The newly formed Laurinburg Employee Advisory Committee is inviting front line city employees to take a more active role in the city’s operation.
Featuring representatives from each of the city’s departments, the 14-member council will be comprised exclusively of non-upper management level employees.
The only exception on the council will be City Manager Ed Burchins, who plans to use the meetings to develop and improve the relationship between the city and its workers.
Meeting for the first time Thursday, Burchins said that the group will be used as both a source of ideas and feedback as well as a means to disseminate information to city workers.
“One thing we really want to do with the committee is create better relations and improve communication between the city’s management, myself, the department heads and the employees,” Burchins said.
Since assuming the role of city manager four years ago, Burchins said that he has wanted to form some kind of employee committee. The idea gained steam following an employee survey about 18 months ago that revealed some employee discontent with level of communication between management and lower level employees.
“The survey revealed that they really enjoy their jobs and working with each other but also that they don’t feel that there’s enough communication from management,” Burchins said.
Burchins also expressed faith in the ingenuity of city employees and expects a number of good ideas to come from the meetings.
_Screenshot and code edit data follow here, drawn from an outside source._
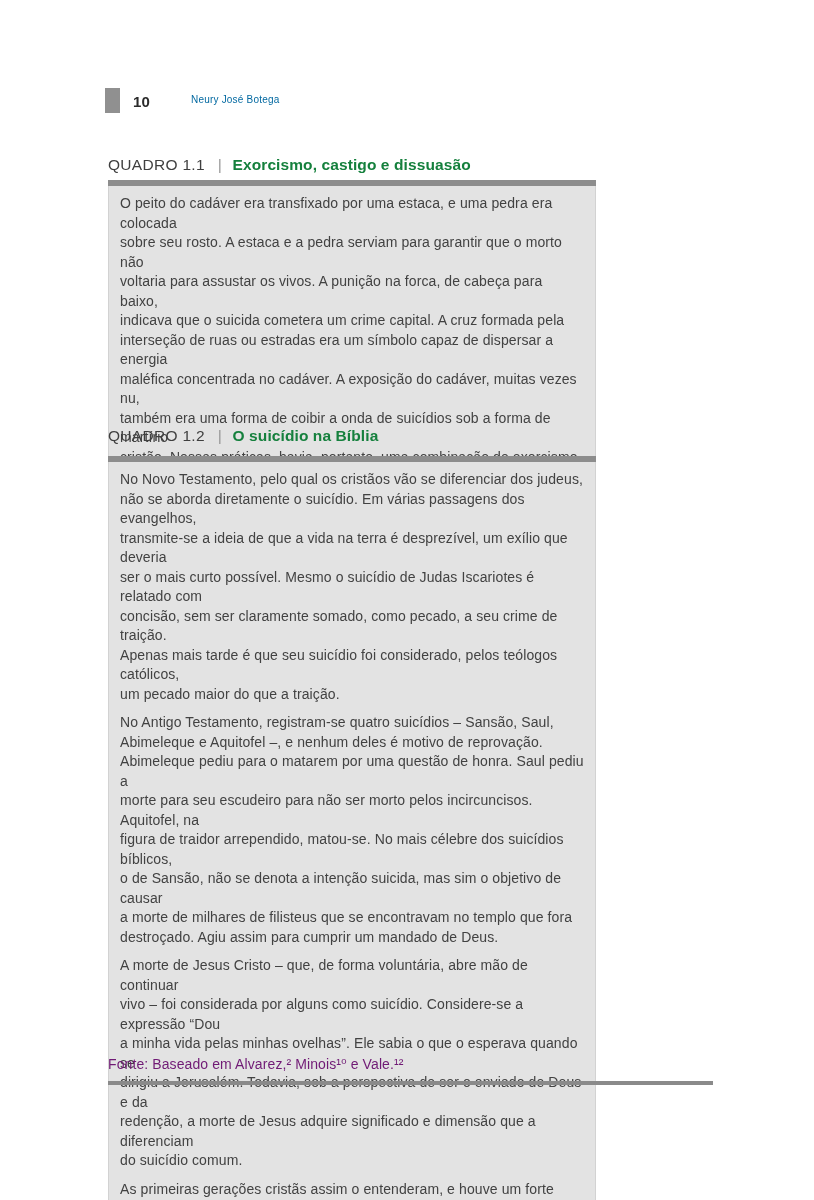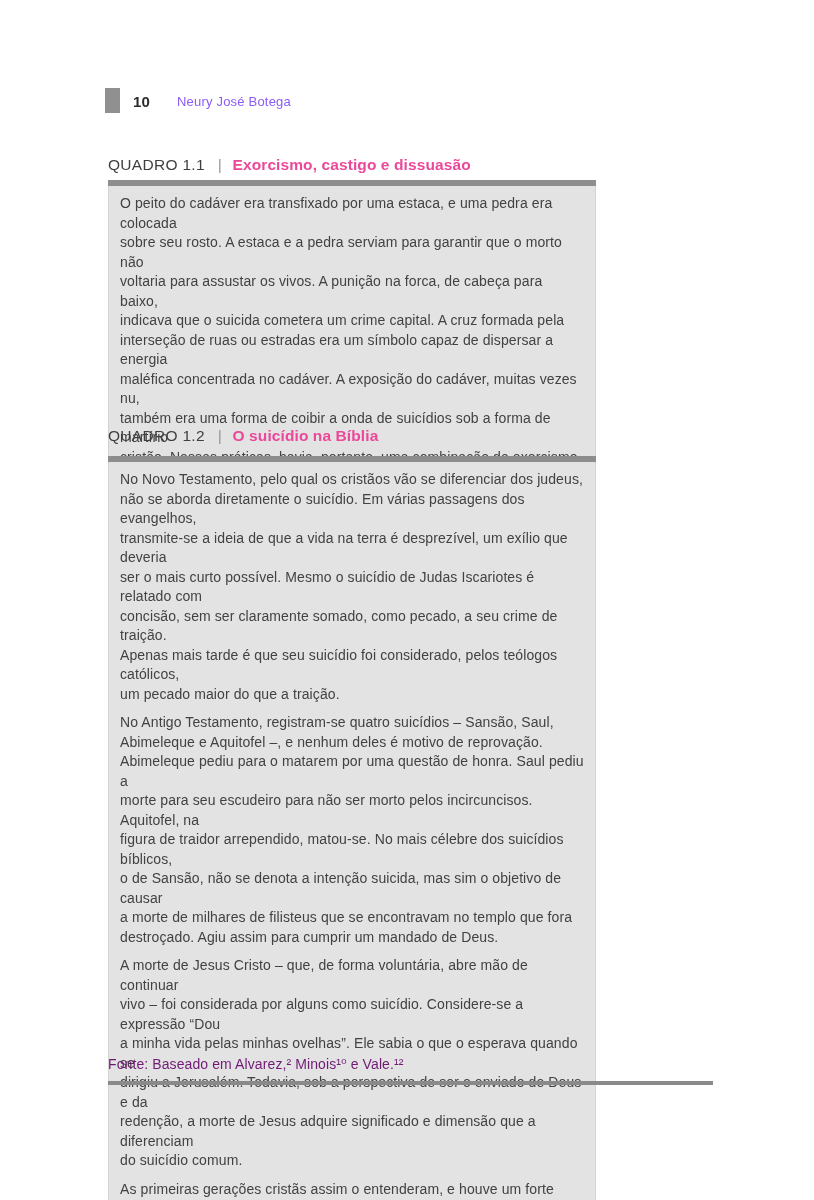--- a/index.html
+++ b/index.html
@@ -37,10 +37,10 @@
   }
   .running-head {
     position: absolute;
-    left: 177px;
+    left: 191px;
     top: 94px;
-    font-size: 13px;
-    color: #8b5cf6;
+    font-size: 10px;
+    color: #0369a1;
     letter-spacing: 0.2px;
   }
 

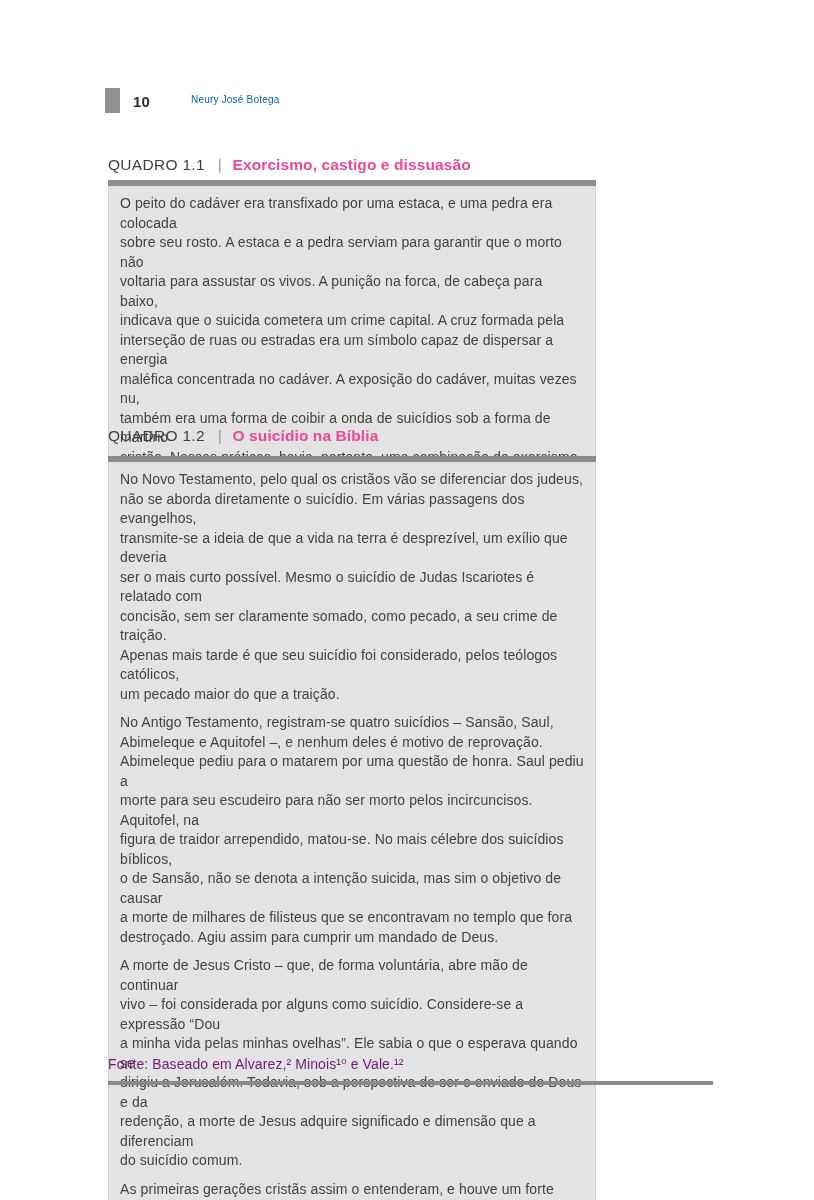--- a/index.html
+++ b/index.html
@@ -65,7 +65,7 @@
   .quadro-title {
     font-size: 15.5px;
     font-weight: bold;
-    color: #ec4899;
+    color: #15803d;
     letter-spacing: 0.1px;
   }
“Employees on the front lines may have great ideas about how we can do things better, and with this committee we can create a dialogue – something more than just a handshake and a ‘how are you doing?’”
Creating a more intimate bond between employees and the city council and management is perhaps the greatest value of the entire project, Burchins said.
“We can have newsletters and an internal website where we can dispense and receive information, but that is too impersonal. This way we can sit down and look across a table at each other and talk, and my expectation is that they will take information back and convey it to other employees.”
According to Burchins, some employees have felt remote from the city council process, “often learning about decisions that mattered to them after they were already made in the newspaper.”
“Now they have the opportunity to give feedback and know more about what is going on before decisions are made.”
City council was unanimously in favor of the decision to create the advisory committee.
Calling the development of a similar employee advisory committee at a former workplace “the best thing that company ever did,” Councilman Herbert Rainer spoke effusively about the idea.
“They always had a pulse on morale because of that,” Rainer said.
Councilman Kenton Spencer called the decision to form the committee “another signal that the administration and governing team wants to incorporate employees in the process of making a better, more vibrant city.”
“We can’t go from good to great without employee ownership. It is a big deal. Who knows better how to run things than the people actually doing the work?” Spencer said. “This is just another manifestation of our bottom-up approach.”
The committee’s formation follows city council’s decision in June to offer workers across-the-board $800 raises in July.
Council has also voted to move toward a merit-based pay system, starting with the design of an evaluation model next year. Based on the “360 evaluation system,” the merit-based pay structure will include both managers’ evaluation of their employees as well as employees’ evaluation of their managers.